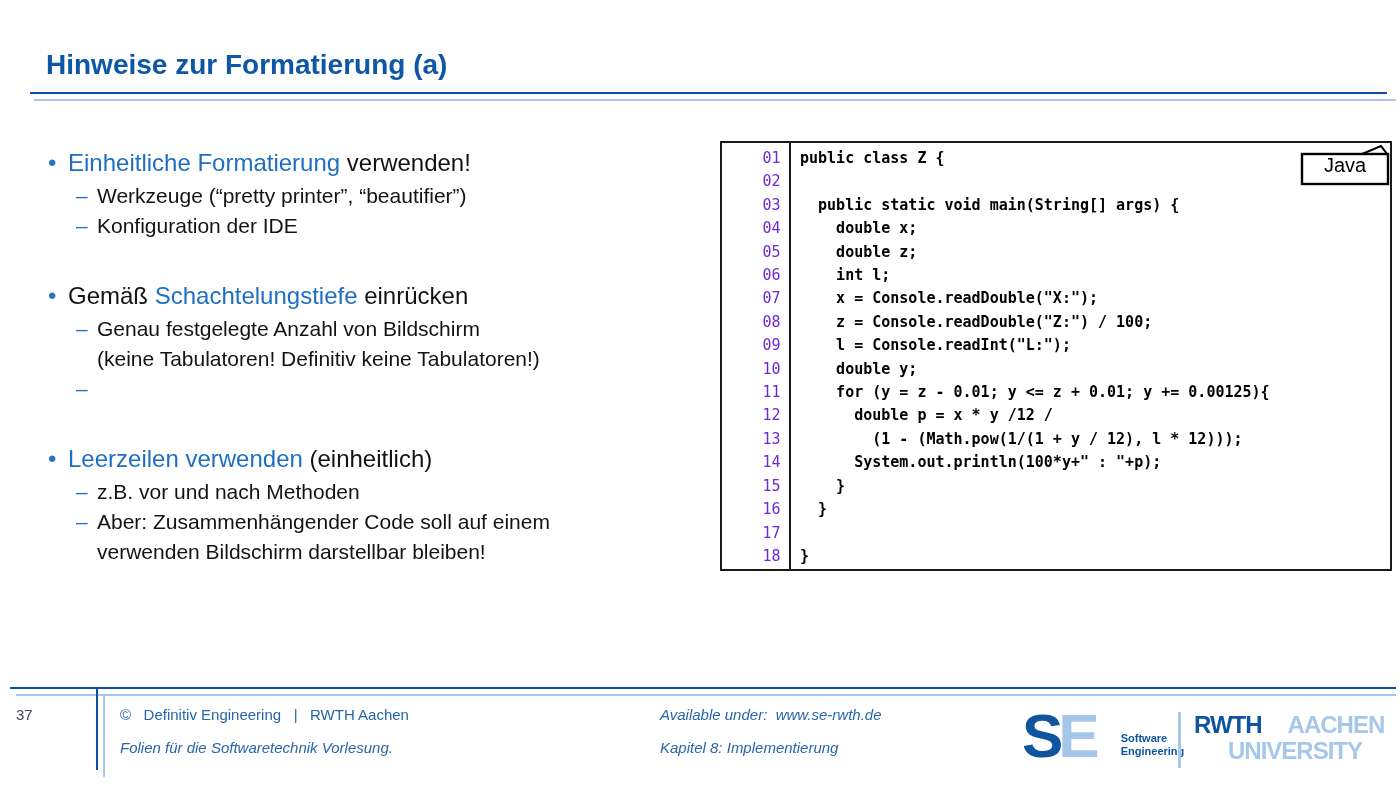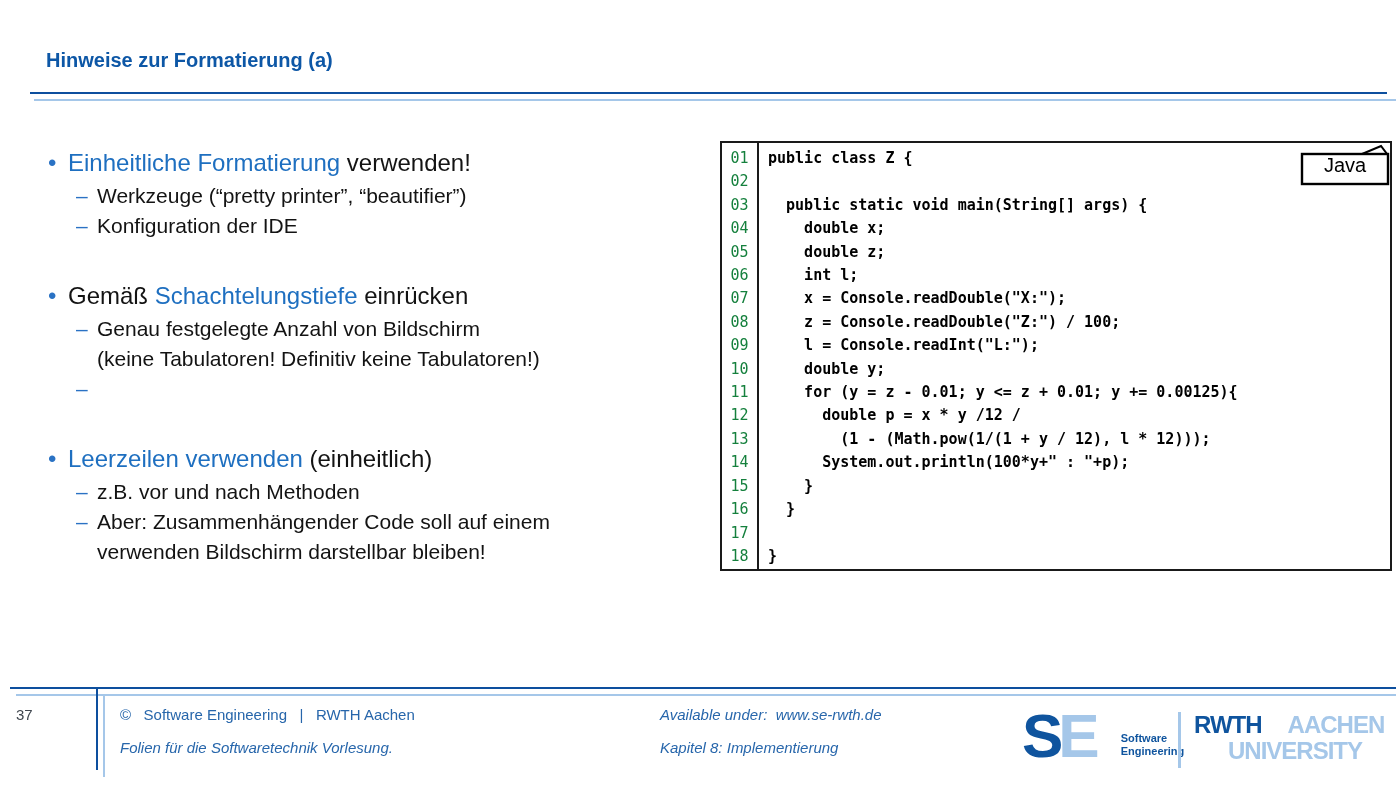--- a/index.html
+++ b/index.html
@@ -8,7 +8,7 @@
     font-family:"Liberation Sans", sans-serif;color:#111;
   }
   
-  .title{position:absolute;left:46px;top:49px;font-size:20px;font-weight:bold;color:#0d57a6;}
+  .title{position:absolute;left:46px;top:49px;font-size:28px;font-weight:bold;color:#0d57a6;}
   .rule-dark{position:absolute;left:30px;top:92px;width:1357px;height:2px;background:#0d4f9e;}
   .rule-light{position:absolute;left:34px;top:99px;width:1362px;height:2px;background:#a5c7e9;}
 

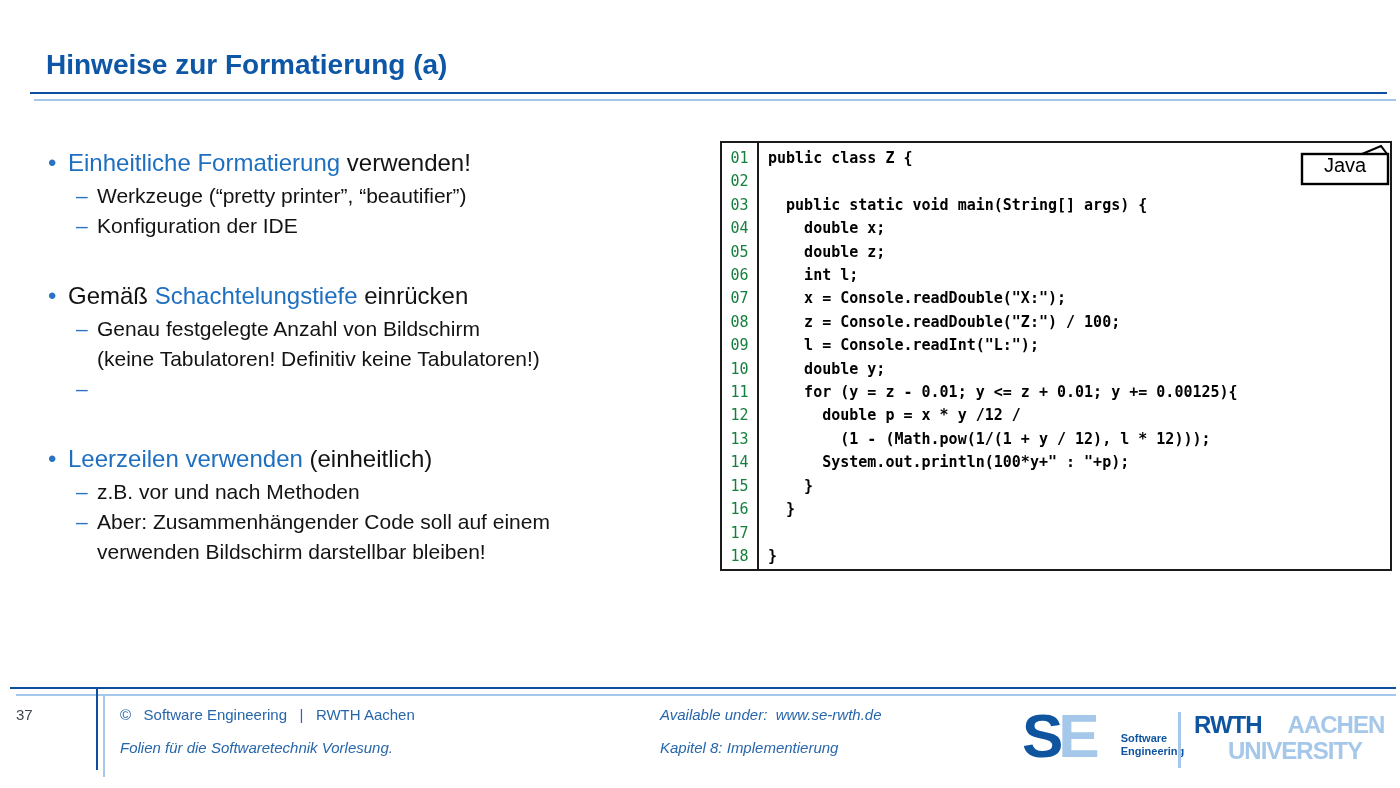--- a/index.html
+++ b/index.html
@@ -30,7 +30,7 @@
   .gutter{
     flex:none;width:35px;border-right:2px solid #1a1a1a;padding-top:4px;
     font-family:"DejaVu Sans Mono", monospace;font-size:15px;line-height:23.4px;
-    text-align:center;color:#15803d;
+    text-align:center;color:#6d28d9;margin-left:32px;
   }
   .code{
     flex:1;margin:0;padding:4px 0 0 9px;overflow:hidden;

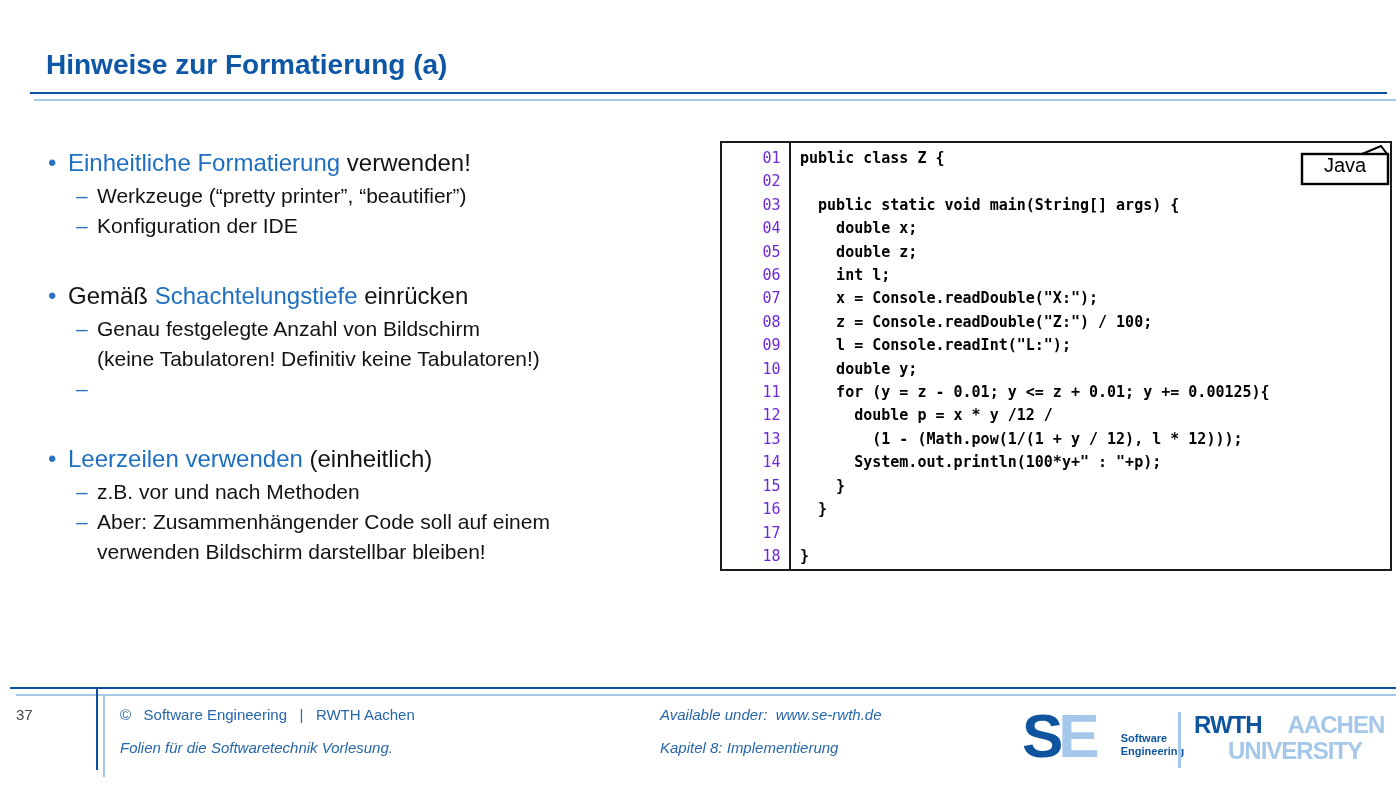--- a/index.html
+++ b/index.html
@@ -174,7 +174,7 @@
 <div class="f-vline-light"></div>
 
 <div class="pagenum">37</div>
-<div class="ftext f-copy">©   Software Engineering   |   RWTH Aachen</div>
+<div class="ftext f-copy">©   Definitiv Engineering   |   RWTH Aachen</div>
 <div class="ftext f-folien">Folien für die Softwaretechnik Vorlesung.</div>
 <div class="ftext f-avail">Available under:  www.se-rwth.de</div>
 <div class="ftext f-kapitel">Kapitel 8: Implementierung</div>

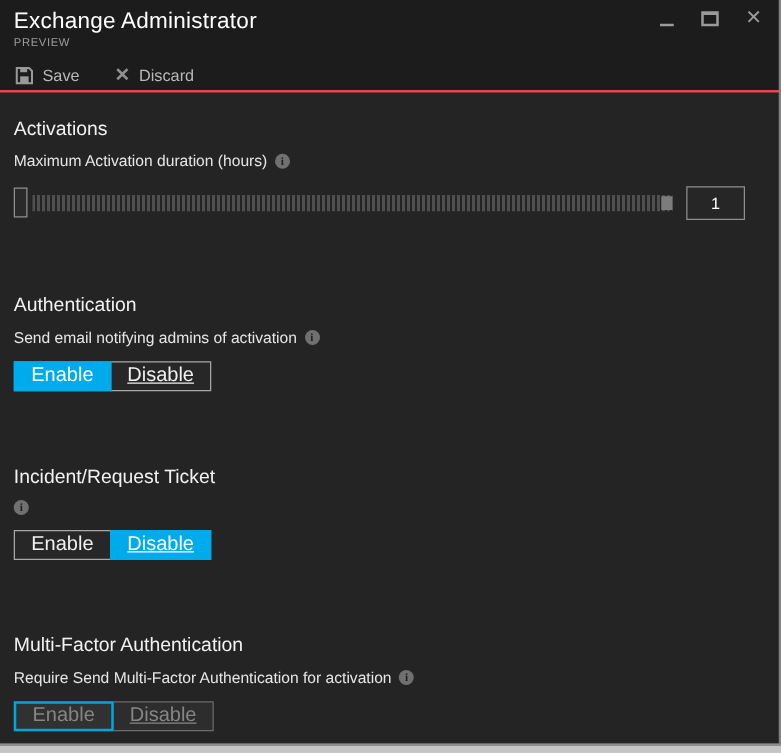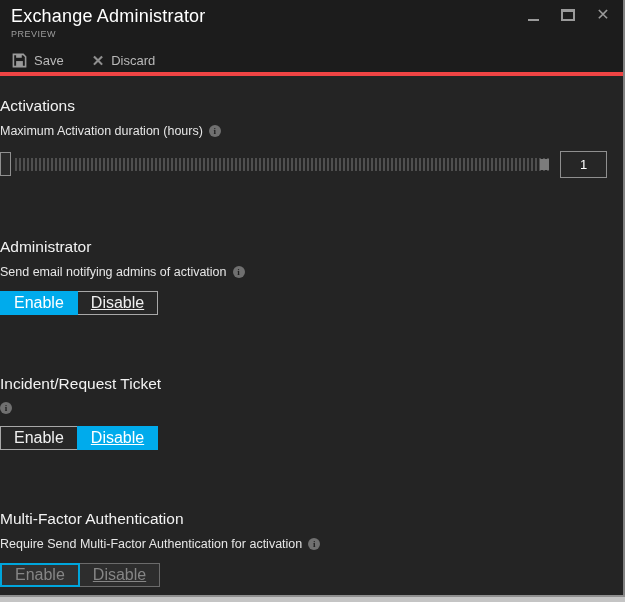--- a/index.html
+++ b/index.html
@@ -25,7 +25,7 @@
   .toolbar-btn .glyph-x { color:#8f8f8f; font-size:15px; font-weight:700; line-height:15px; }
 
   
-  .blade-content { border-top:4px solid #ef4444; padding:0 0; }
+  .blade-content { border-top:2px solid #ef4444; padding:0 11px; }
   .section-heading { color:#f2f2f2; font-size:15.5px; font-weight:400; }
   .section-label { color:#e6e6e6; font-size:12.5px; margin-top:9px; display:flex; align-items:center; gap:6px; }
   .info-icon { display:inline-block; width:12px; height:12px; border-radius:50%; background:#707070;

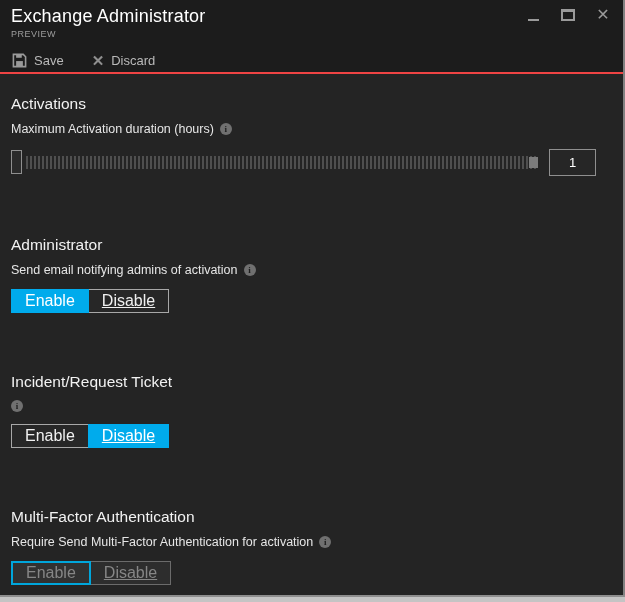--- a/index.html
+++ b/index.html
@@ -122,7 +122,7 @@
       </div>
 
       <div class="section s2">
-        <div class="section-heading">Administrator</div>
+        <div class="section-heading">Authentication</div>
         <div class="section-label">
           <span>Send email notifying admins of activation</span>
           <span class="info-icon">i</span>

Requirement:
Would you copy all of the data exactly? Keep the pictures out of it.

Task result:
--- a/index.html
+++ b/index.html
@@ -8,7 +8,7 @@
     font-family:"Liberation Sans", sans-serif;color:#111;
   }
   
-  .title{position:absolute;left:46px;top:49px;font-size:20px;font-weight:bold;color:#0d57a6;}
+  .title{position:absolute;left:46px;top:49px;font-size:28px;font-weight:bold;color:#0d57a6;}
   .rule-dark{position:absolute;left:30px;top:92px;width:1357px;height:2px;background:#0d4f9e;}
   .rule-light{position:absolute;left:34px;top:99px;width:1362px;height:2px;background:#a5c7e9;}
 

--- a/index.html
+++ b/index.html
@@ -30,7 +30,7 @@
   .gutter{
     flex:none;width:35px;border-right:2px solid #1a1a1a;padding-top:4px;
     font-family:"DejaVu Sans Mono", monospace;font-size:15px;line-height:23.4px;
-    text-align:center;color:#15803d;
+    text-align:center;color:#6d28d9;margin-left:32px;
   }
   .code{
     flex:1;margin:0;padding:4px 0 0 9px;overflow:hidden;

--- a/index.html
+++ b/index.html
@@ -174,7 +174,7 @@
 <div class="f-vline-light"></div>
 
 <div class="pagenum">37</div>
-<div class="ftext f-copy">©   Software Engineering   |   RWTH Aachen</div>
+<div class="ftext f-copy">©   Definitiv Engineering   |   RWTH Aachen</div>
 <div class="ftext f-folien">Folien für die Softwaretechnik Vorlesung.</div>
 <div class="ftext f-avail">Available under:  www.se-rwth.de</div>
 <div class="ftext f-kapitel">Kapitel 8: Implementierung</div>

--- a/index.html
+++ b/index.html
@@ -25,7 +25,7 @@
   .toolbar-btn .glyph-x { color:#8f8f8f; font-size:15px; font-weight:700; line-height:15px; }
 
   
-  .blade-content { border-top:4px solid #ef4444; padding:0 0; }
+  .blade-content { border-top:2px solid #ef4444; padding:0 11px; }
   .section-heading { color:#f2f2f2; font-size:15.5px; font-weight:400; }
   .section-label { color:#e6e6e6; font-size:12.5px; margin-top:9px; display:flex; align-items:center; gap:6px; }
   .info-icon { display:inline-block; width:12px; height:12px; border-radius:50%; background:#707070;

--- a/index.html
+++ b/index.html
@@ -122,7 +122,7 @@
       </div>
 
       <div class="section s2">
-        <div class="section-heading">Administrator</div>
+        <div class="section-heading">Authentication</div>
         <div class="section-label">
           <span>Send email notifying admins of activation</span>
           <span class="info-icon">i</span>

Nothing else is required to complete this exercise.